The finished copy must match the records exactly, except that it contains no pictures.

## PROVIDED DATA:
* * *
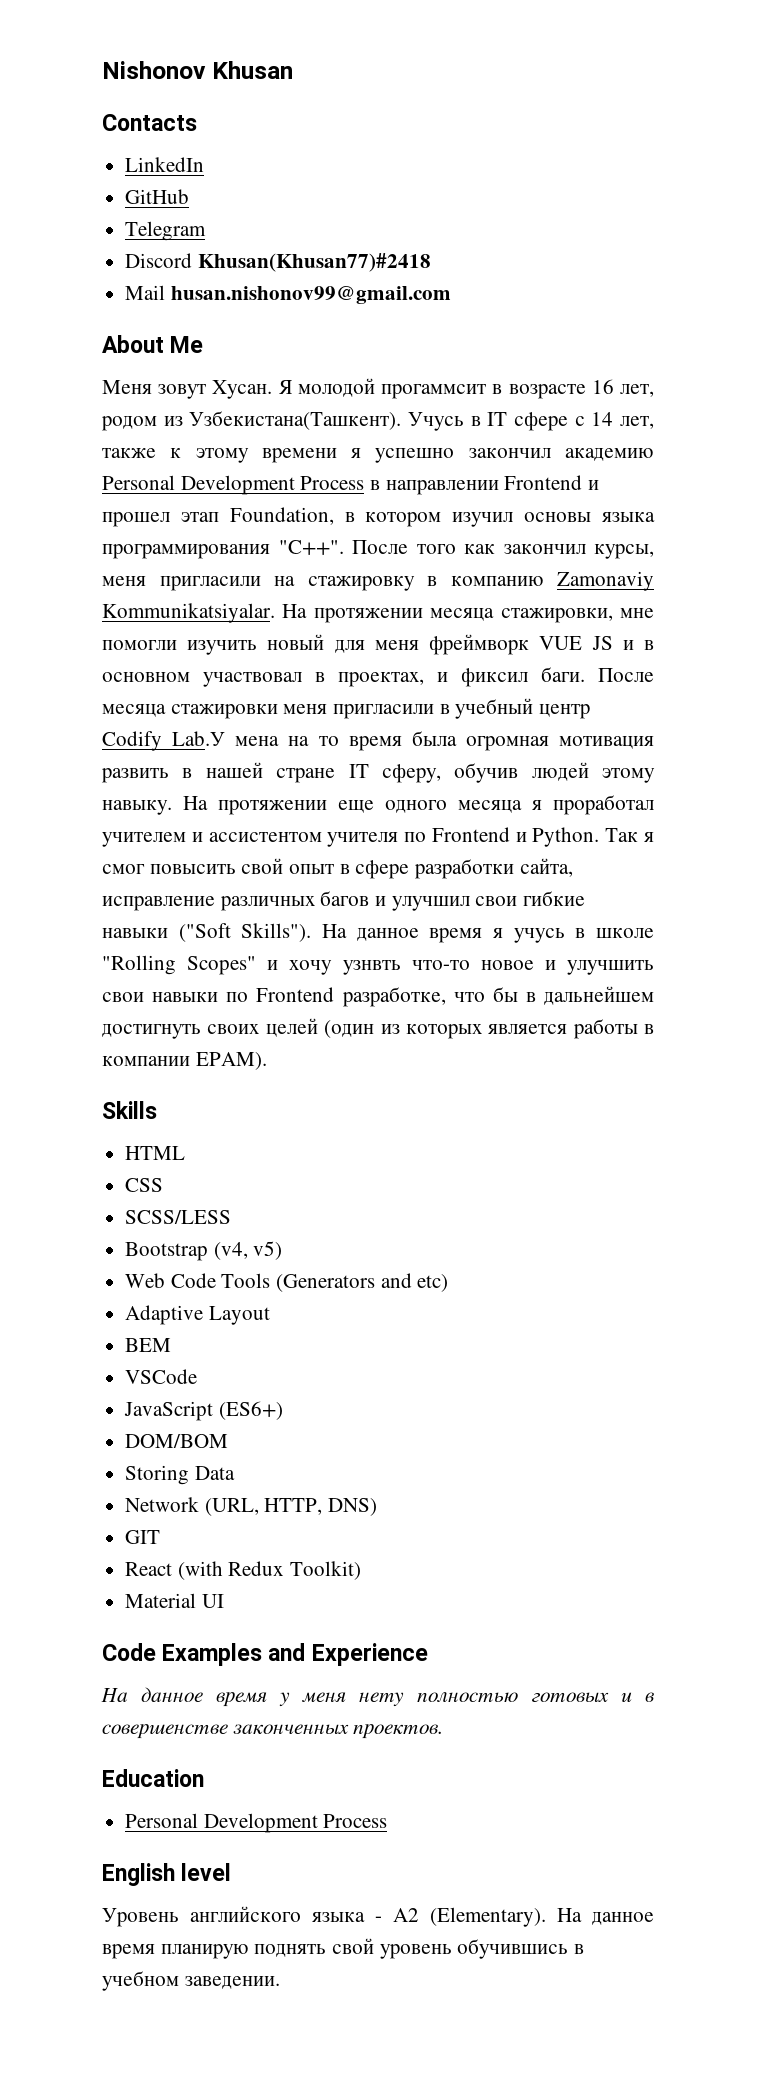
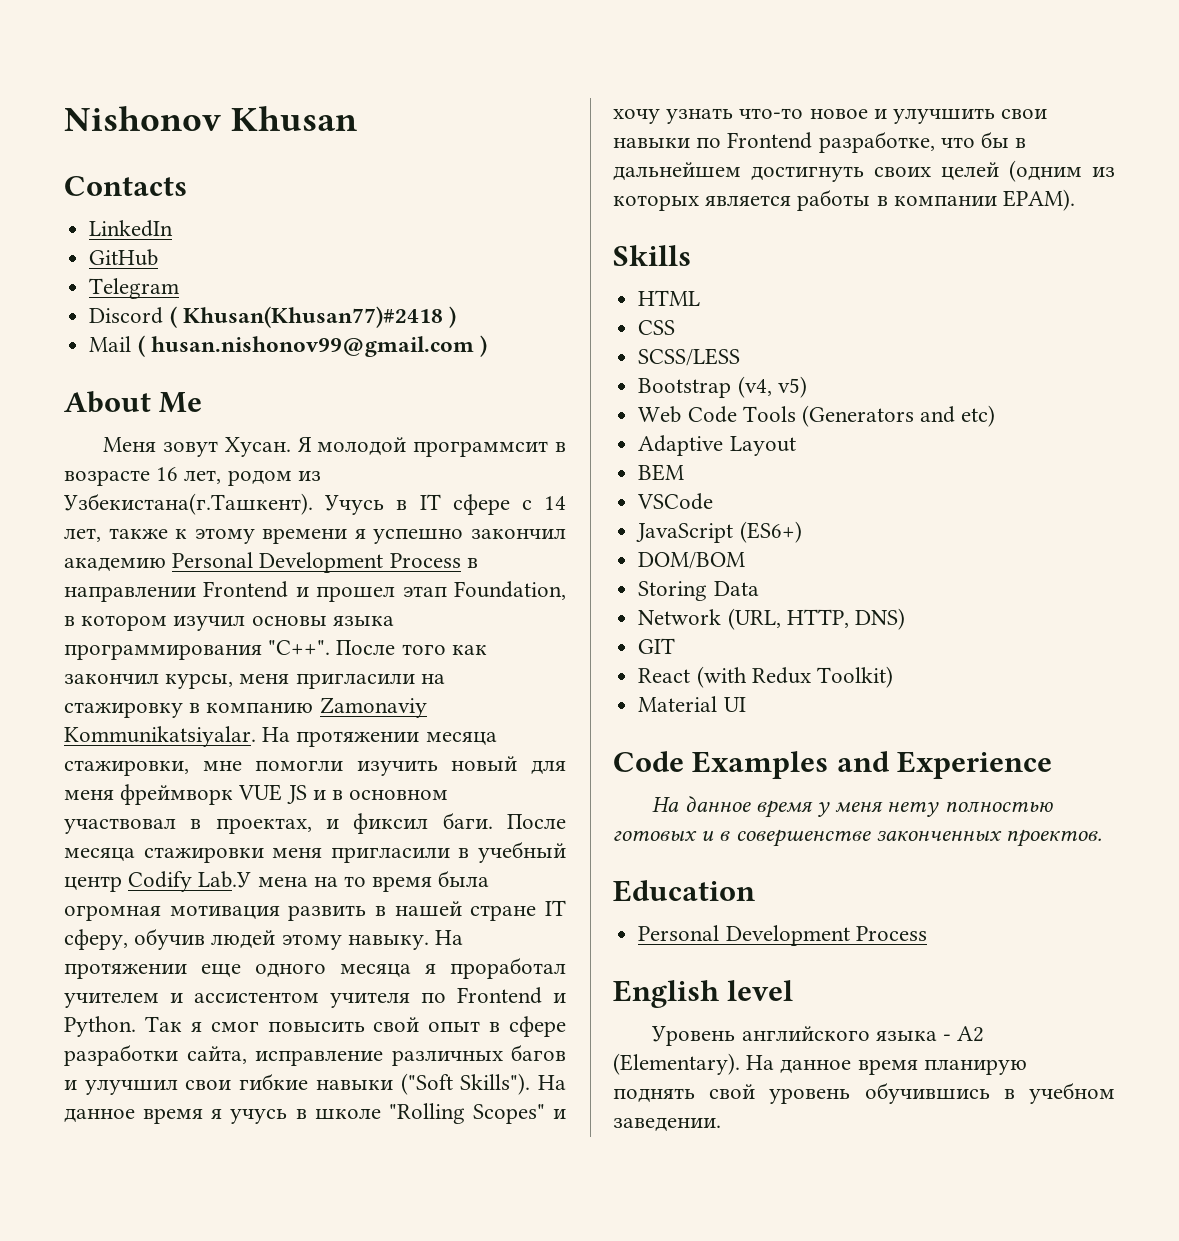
- Discord Khusan(Khusan77)#2418
+ Discord ( Khusan(Khusan77)#2418 )
- Mail husan.nishonov99@gmail.com
+ Mail ( husan.nishonov99@gmail.com )
- Я молодой прогаммсит в возрасте 16 лет, родом из Узбекистана(Ташкент). Учусь в IT сфере с 14 лет, также к этому времени я успешно закончил академию Personal Development Process в направлении Frontend и прошел этап Foundation, в котором изучил основы языка программирования "C++".
+ Я молодой программсит в возрасте 16 лет, родом из Узбекистана(г.Ташкент). Учусь в IT сфере с 14 лет, также к этому времени я успешно закончил академию Personal Development Process в направлении Frontend и прошел этап Foundation, в котором изучил основы языка программирования "C++".
- На данное время я учусь в школе "Rolling Scopes" и хочу узнвть что-то новое и улучшить свои навыки по Frontend разработке, что бы в дальнейшем достигнуть своих целей (один из которых является работы в компании EPAM).
+ На данное время я учусь в школе "Rolling Scopes" и хочу узнать что-то новое и улучшить свои навыки по Frontend разработке, что бы в дальнейшем достигнуть своих целей (одним из которых является работы в компании EPAM).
* * *
## ANSWER SECTION:
- Discord Khusan(Khusan77)#2418
+ Discord ( Khusan(Khusan77)#2418 )
- Mail husan.nishonov99@gmail.com
+ Mail ( husan.nishonov99@gmail.com )
- Я молодой прогаммсит в возрасте 16 лет, родом из Узбекистана(Ташкент). Учусь в IT сфере с 14 лет, также к этому времени я успешно закончил академию Personal Development Process в направлении Frontend и прошел этап Foundation, в котором изучил основы языка программирования "C++".
+ Я молодой программсит в возрасте 16 лет, родом из Узбекистана(г.Ташкент). Учусь в IT сфере с 14 лет, также к этому времени я успешно закончил академию Personal Development Process в направлении Frontend и прошел этап Foundation, в котором изучил основы языка программирования "C++".
- На данное время я учусь в школе "Rolling Scopes" и хочу узнвть что-то новое и улучшить свои навыки по Frontend разработке, что бы в дальнейшем достигнуть своих целей (один из которых является работы в компании EPAM).
+ На данное время я учусь в школе "Rolling Scopes" и хочу узнать что-то новое и улучшить свои навыки по Frontend разработке, что бы в дальнейшем достигнуть своих целей (одним из которых является работы в компании EPAM).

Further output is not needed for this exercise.